Start of Exercise material
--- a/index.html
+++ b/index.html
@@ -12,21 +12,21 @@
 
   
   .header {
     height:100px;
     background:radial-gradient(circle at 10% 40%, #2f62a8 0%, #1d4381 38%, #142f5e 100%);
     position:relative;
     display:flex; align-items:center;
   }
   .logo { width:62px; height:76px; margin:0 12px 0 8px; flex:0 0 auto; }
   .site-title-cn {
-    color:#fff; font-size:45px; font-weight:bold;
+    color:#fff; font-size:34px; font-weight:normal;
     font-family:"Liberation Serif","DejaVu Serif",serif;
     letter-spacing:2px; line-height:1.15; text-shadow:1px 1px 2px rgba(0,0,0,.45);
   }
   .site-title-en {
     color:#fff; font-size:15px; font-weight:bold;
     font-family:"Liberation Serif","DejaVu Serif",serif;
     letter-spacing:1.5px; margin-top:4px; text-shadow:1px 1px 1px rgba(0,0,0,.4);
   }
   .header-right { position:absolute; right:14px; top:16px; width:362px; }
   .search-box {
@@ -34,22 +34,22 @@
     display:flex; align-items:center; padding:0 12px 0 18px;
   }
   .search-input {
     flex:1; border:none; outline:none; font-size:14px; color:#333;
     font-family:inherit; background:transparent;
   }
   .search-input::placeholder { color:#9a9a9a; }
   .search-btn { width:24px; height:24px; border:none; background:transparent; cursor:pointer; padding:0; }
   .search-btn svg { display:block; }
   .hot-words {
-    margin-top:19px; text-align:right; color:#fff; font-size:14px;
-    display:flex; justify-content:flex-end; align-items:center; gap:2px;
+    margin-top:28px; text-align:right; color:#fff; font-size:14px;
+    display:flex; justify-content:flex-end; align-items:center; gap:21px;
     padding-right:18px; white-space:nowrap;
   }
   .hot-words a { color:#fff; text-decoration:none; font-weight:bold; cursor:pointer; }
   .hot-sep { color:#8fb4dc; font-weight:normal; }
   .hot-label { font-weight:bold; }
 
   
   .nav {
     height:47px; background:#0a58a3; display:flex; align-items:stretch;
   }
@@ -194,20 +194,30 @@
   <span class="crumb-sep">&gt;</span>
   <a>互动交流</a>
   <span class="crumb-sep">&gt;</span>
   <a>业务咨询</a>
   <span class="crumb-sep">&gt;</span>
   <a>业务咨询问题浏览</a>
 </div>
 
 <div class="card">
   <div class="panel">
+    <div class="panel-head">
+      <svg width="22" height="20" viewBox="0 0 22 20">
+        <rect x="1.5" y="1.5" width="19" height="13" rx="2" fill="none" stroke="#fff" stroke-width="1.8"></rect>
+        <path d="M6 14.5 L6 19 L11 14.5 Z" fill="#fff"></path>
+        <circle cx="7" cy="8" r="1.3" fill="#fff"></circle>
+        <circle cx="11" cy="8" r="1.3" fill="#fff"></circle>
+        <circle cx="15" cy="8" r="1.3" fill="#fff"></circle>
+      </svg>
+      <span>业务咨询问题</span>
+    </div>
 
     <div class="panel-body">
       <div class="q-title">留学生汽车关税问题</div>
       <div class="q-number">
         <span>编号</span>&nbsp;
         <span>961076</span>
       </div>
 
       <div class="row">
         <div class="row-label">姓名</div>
End of Exercise material
Start of Exercise material
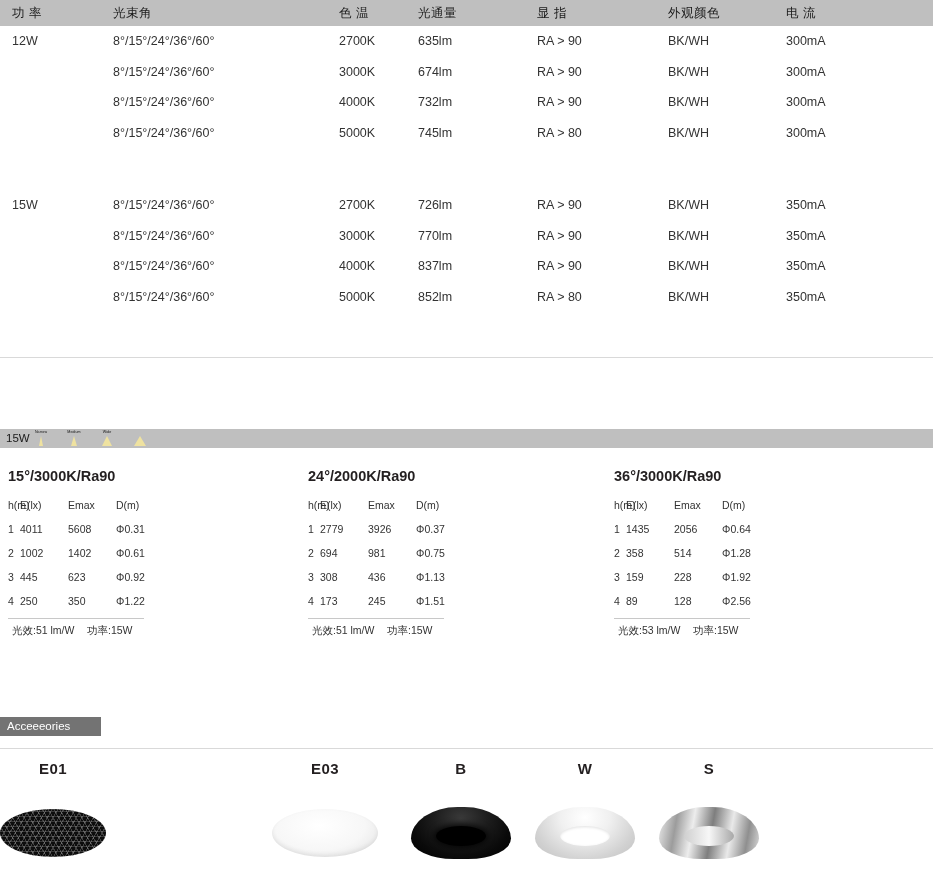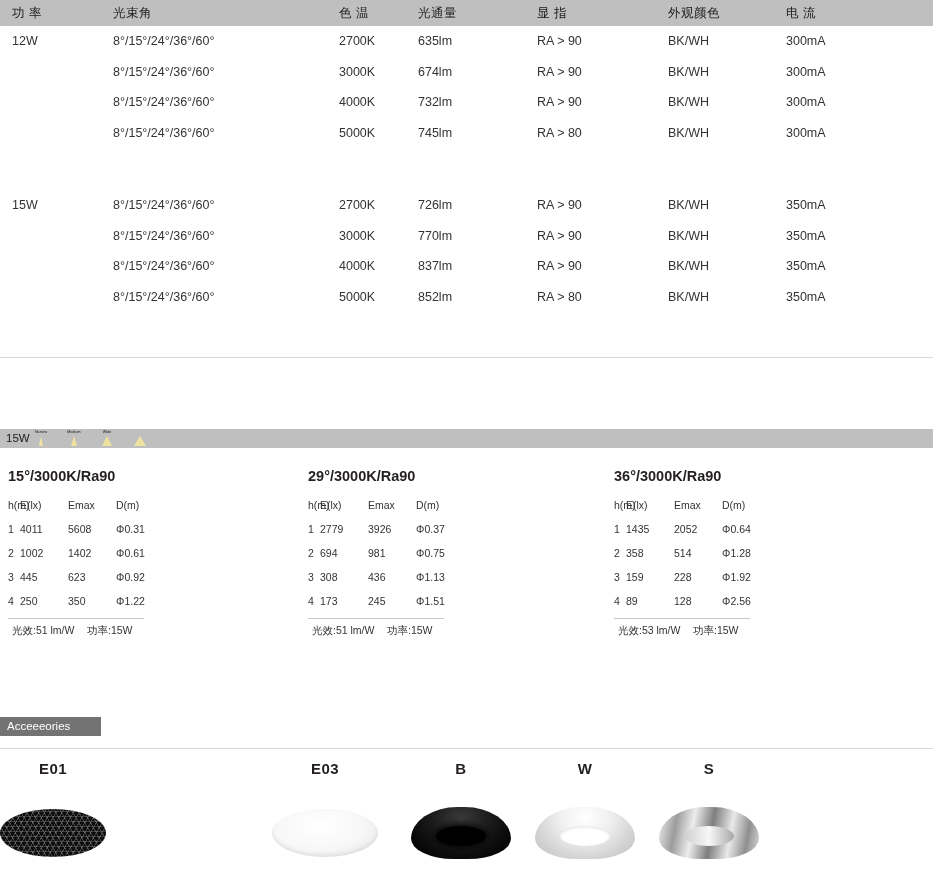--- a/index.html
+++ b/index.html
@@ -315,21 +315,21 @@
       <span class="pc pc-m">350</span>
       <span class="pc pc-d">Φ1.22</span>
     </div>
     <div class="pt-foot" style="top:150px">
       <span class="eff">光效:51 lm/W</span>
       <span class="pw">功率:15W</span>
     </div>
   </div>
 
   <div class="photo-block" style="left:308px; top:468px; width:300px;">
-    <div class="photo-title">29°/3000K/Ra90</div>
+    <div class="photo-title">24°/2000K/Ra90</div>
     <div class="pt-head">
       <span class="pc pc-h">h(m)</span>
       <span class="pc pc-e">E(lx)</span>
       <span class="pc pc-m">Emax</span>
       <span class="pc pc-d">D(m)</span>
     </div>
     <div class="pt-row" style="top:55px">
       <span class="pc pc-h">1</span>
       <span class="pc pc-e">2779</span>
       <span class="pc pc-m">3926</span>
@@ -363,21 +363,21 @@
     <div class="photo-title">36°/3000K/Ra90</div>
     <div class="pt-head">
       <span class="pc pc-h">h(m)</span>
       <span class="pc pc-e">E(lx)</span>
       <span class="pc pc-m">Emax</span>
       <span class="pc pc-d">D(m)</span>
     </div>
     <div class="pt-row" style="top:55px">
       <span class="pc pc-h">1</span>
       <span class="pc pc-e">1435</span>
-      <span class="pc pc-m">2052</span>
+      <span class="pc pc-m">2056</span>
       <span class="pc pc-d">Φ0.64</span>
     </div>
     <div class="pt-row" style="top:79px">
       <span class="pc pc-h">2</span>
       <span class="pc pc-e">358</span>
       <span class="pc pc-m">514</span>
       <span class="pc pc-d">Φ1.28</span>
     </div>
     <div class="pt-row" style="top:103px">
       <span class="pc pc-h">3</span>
End of Exercise material
Exercise prompt:
Check each line of the data above for the string "style", and copy the ones that have it.

Solution to this exercise:
     <div class="pt-foot" style="top:150px">
   <div class="photo-block" style="left:308px; top:468px; width:300px;">
     <div class="pt-row" style="top:55px">
     <div class="pt-row" style="top:55px">
     <div class="pt-row" style="top:79px">
     <div class="pt-row" style="top:103px">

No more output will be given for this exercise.